Noelia Castillo, una joven de 25 años con paraplejia, anunció que recibirá la eutanasia el jueves 26 de marzo, después de más de un año y medio de espera marcado por recursos judiciales y la oposición de su familia.
Según informó EL PAÍS, de Madrid, la prestación de ayuda a morir le fue reconocida por la Generalitat de Cataluña en julio de 2024, pero el proceso quedó frenado por las acciones promovidas por su padre, con el respaldo de Abogados Cristianos.
La decisión vuelve a situar en primer plano uno de los casos más debatidos sobre la aplicación de la ley de eutanasia en España. El mismo martes se conoció, además, que el Tribunal Europeo de Derechos Humanos rechazó el último recurso presentado en nombre del padre de la joven, lo que despejó el camino para la ejecución de la medida.
La Comisión de Garantía y Evaluación de Cataluña había concluido que Noelia cumplía con los requisitos legales al presentar una situación clínica no recuperable, con dependencia grave, dolor y sufrimiento crónico e imposibilitante.
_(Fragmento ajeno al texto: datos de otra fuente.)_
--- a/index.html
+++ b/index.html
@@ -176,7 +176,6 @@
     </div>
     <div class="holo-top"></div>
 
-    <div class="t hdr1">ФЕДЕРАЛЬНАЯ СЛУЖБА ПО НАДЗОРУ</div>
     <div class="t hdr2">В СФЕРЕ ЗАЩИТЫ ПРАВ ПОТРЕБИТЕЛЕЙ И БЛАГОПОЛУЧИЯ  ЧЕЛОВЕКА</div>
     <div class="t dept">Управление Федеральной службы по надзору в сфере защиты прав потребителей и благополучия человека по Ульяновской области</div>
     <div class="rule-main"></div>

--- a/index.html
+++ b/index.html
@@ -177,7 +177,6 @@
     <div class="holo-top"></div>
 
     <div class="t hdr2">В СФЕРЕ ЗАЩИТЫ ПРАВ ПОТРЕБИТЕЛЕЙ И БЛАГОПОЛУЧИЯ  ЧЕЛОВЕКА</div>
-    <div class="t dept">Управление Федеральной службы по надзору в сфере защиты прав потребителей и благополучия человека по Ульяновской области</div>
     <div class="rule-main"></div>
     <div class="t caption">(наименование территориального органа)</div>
Desde entonces, distintas instancias judiciales confirmaron la legalidad del procedimiento y descartaron que la joven careciera de capacidad para decidir.
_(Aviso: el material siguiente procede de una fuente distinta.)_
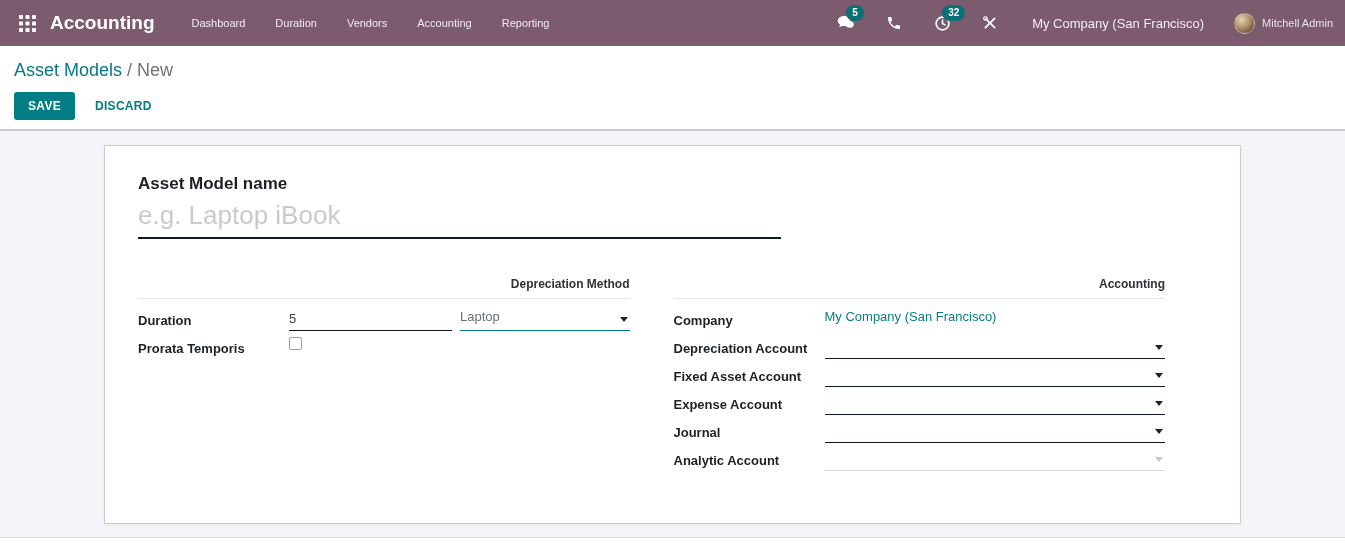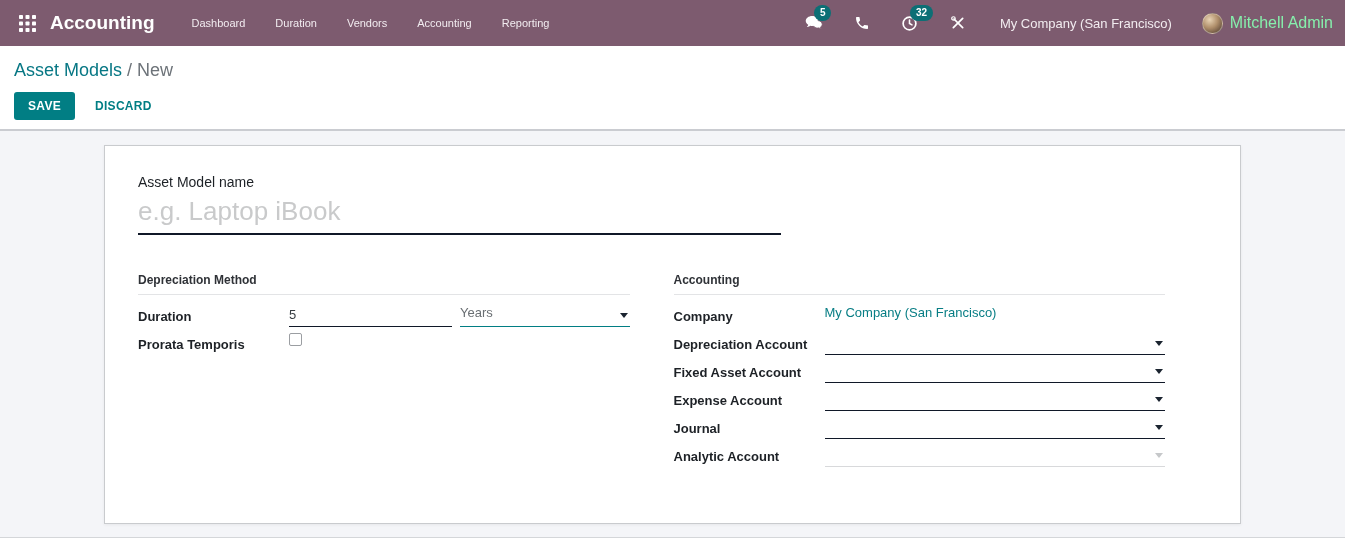--- a/index.html
+++ b/index.html
@@ -26,7 +26,7 @@
   .avatar { width: 21px; height: 21px; border-radius: 50%; margin: 0 7px 0 16px;
     background: radial-gradient(circle at 35% 30%, #e8d3b4 0%, #b08f6b 45%, #6b5440 80%, #4a3a2c 100%);
     border: 1px solid rgba(255,255,255,.35); flex: none; }
-  .user-name { font-size: 16px; color: #86efac; cursor: pointer; }
+  .user-name { font-size: 11px; color: #e5e5e5; cursor: pointer; }
 
   
   .control-panel { background: #fff; padding: 12px 16px 10px 14px;

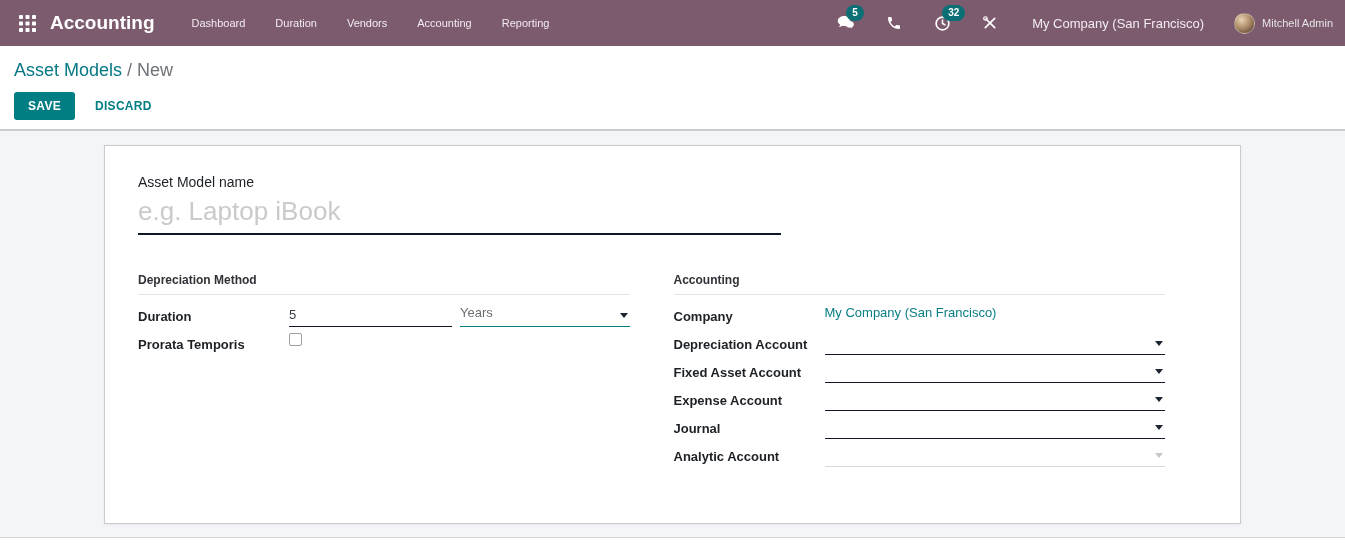--- a/index.html
+++ b/index.html
@@ -48,7 +48,7 @@
     background: #fff; border: 1px solid #c9cbce; box-shadow: 0 1px 3px rgba(0,0,0,.06);
     padding: 28px 75px 20px 33px; }
 
-  .name-label { font-size: 14px; font-weight: 400; color: #1d2126; margin-bottom: 4px; }
+  .name-label { font-size: 17px; font-weight: 700; color: #1d2126; margin-bottom: 4px; }
   .name-input { display: block; width: 643px; border: none; outline: none;
     border-bottom: 2px solid #101828; font-size: 26px; color: #333;
     padding: 2px 0 6px 0; font-family: inherit; background: transparent; }

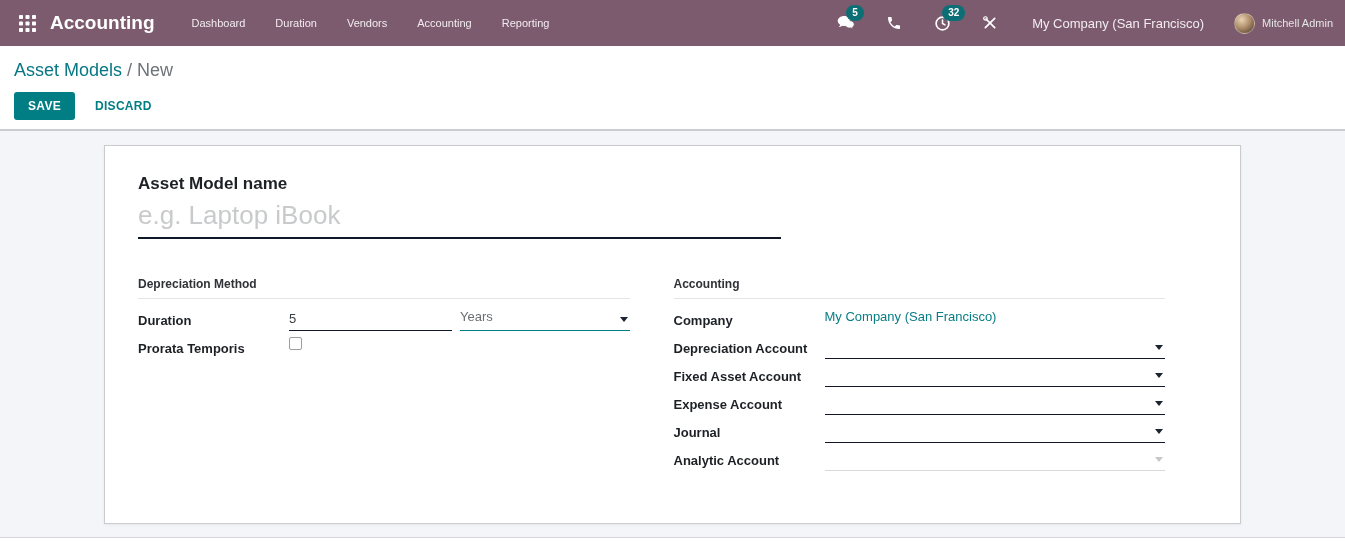--- a/index.html
+++ b/index.html
@@ -58,7 +58,7 @@
   .col { width: 493px; }
   .col-left { margin-right: 44px; }
   .section-title { font-size: 12px; font-weight: 700; color: #2f3237;
-    border-bottom: 1px solid #e3e4e6; padding-bottom: 7px; margin-bottom: 10px; }
+    border-bottom: 1px solid #e3e4e6; padding-bottom: 7px; margin-bottom: 10px; text-align: right; }
 
   .frow { display: flex; align-items: flex-end; height: 22px; margin-bottom: 6px; }
   .flabel { width: 151px; flex: none; font-size: 13px; font-weight: 600;

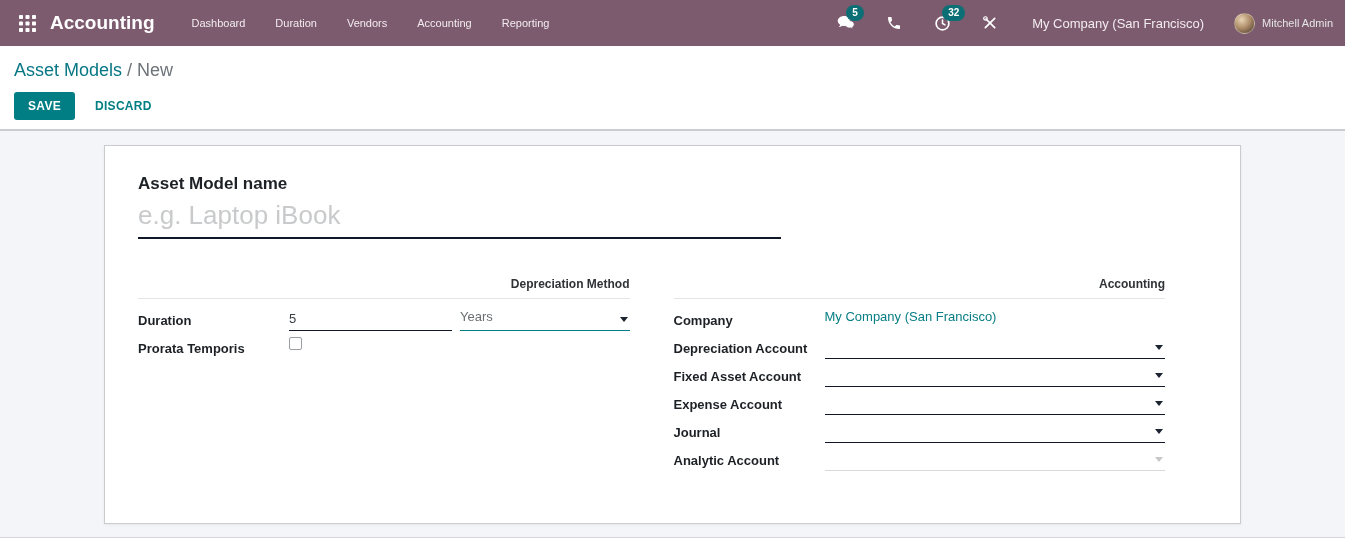--- a/index.html
+++ b/index.html
@@ -175,7 +175,7 @@
           <div class="duration-widgets">
             <input class="dur-input" type="text" value="5" style="">
             <div class="dur-unit underline-teal">
-              <div class="fval muted">Years</div>
+              <div class="fval muted">Laptop</div>
               <span class="caret"></span>
             </div>
           </div>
Durante una entrevista en Antena 3, grabada en casa de su abuela materna, Noelia reafirmó su voluntad y sostuvo que nunca dudó de la decisión. También relató la soledad vivida durante el proceso y el desgaste físico y emocional que arrastra desde hace años.
Su madre, pese a expresar su desacuerdo con la eutanasia, aseguró que la acompañará hasta el final. El caso reabre el debate sobre el alcance que deben tener los familiares para impugnar una decisión personal amparada por la ley. Su historia deja expuesto el coste íntimo de esta disputa judicial.